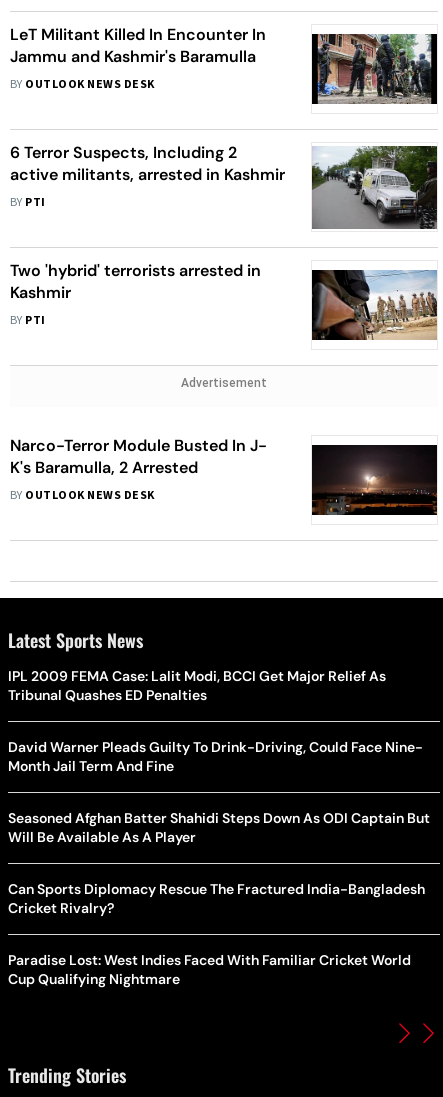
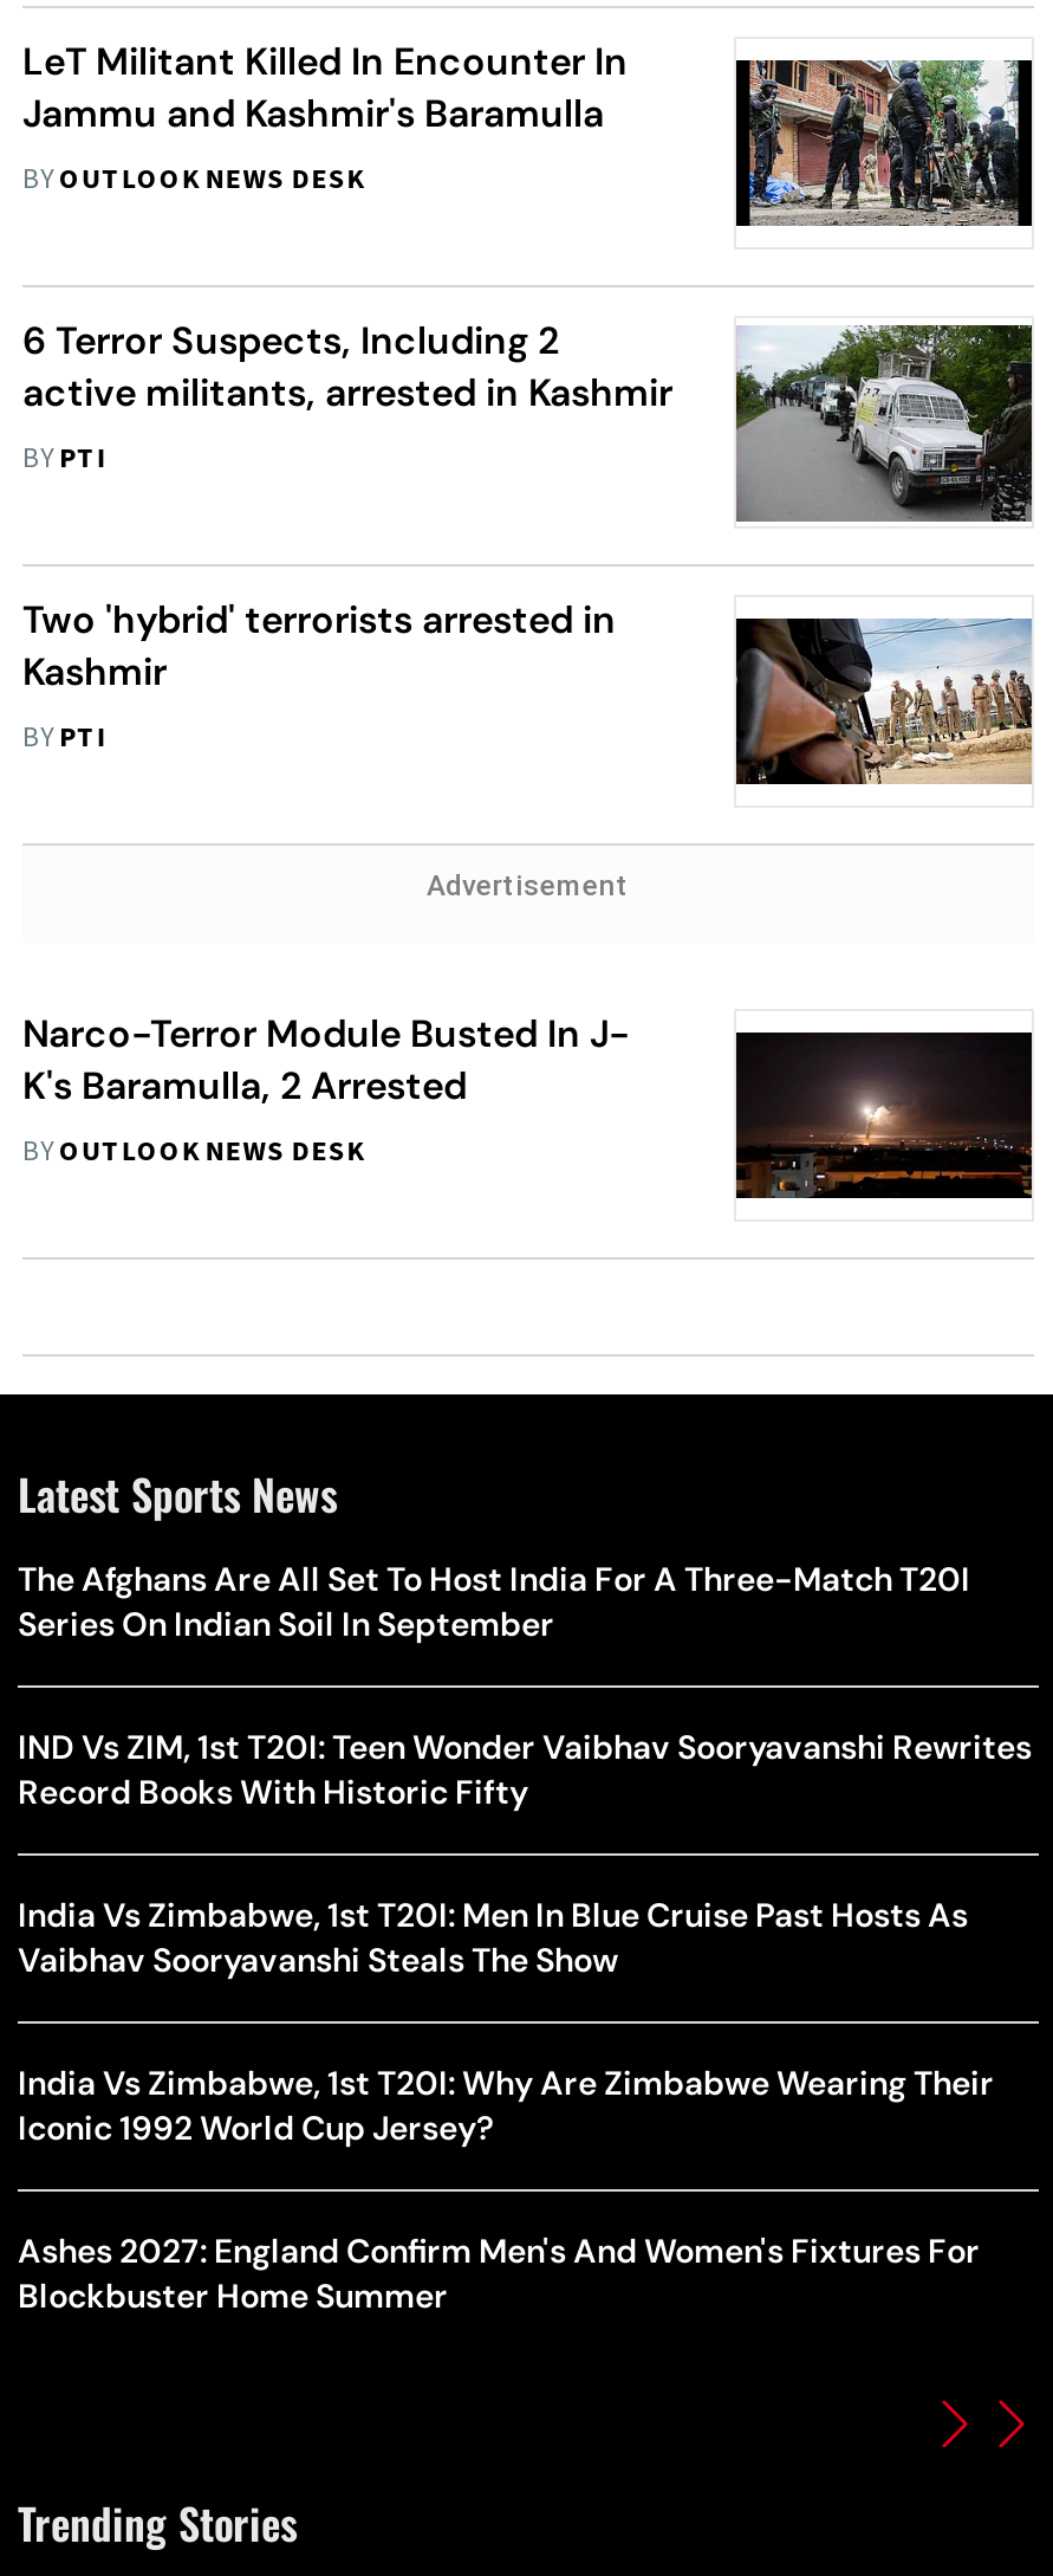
[8,667,386,704] IPL 2009 FEMA Case: Lalit Modi, BCCI Get Major Relief As | Tribunal Quashes ED Penalties -> [18,1557,970,1645] The Afghans Are All Set To Host India For A Three-Match T20I | Series On Indian Soil In September
[8,738,423,775] David Warner Pleads Guilty To Drink-Driving, Could Face Nine- | Month Jail Term And Fine -> [18,1725,1032,1813] IND Vs ZIM, 1st T20I: Teen Wonder Vaibhav Sooryavanshi Rewrites | Record Books With Historic Fifty
[8,809,430,846] Seasoned Afghan Batter Shahidi Steps Down As ODI Captain But | Will Be Available As A Player -> [18,1893,968,1981] India Vs Zimbabwe, 1st T20I: Men In Blue Cruise Past Hosts As | Vaibhav Sooryavanshi Steals The Show
[8,880,425,917] Can Sports Diplomacy Rescue The Fractured India-Bangladesh | Cricket Rivalry? -> [18,2061,994,2149] India Vs Zimbabwe, 1st T20I: Why Are Zimbabwe Wearing Their | Iconic 1992 World Cup Jersey?
[8,951,411,988] Paradise Lost: West Indies Faced With Familiar Cricket World | Cup Qualifying Nightmare -> [18,2229,980,2317] Ashes 2027: England Confirm Men's And Women's Fixtures For | Blockbuster Home Summer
+---+
- Work instruction -
Lines from the one with "[8,809,430,846] Seasoned Afghan" through the last line of the listing above: return these exactly, and nothing else.

- Answer section -
[8,809,430,846] Seasoned Afghan Batter Shahidi Steps Down As ODI Captain But | Will Be Available As A Player -> [18,1893,968,1981] India Vs Zimbabwe, 1st T20I: Men In Blue Cruise Past Hosts As | Vaibhav Sooryavanshi Steals The Show
[8,880,425,917] Can Sports Diplomacy Rescue The Fractured India-Bangladesh | Cricket Rivalry? -> [18,2061,994,2149] India Vs Zimbabwe, 1st T20I: Why Are Zimbabwe Wearing Their | Iconic 1992 World Cup Jersey?
[8,951,411,988] Paradise Lost: West Indies Faced With Familiar Cricket World | Cup Qualifying Nightmare -> [18,2229,980,2317] Ashes 2027: England Confirm Men's And Women's Fixtures For | Blockbuster Home Summer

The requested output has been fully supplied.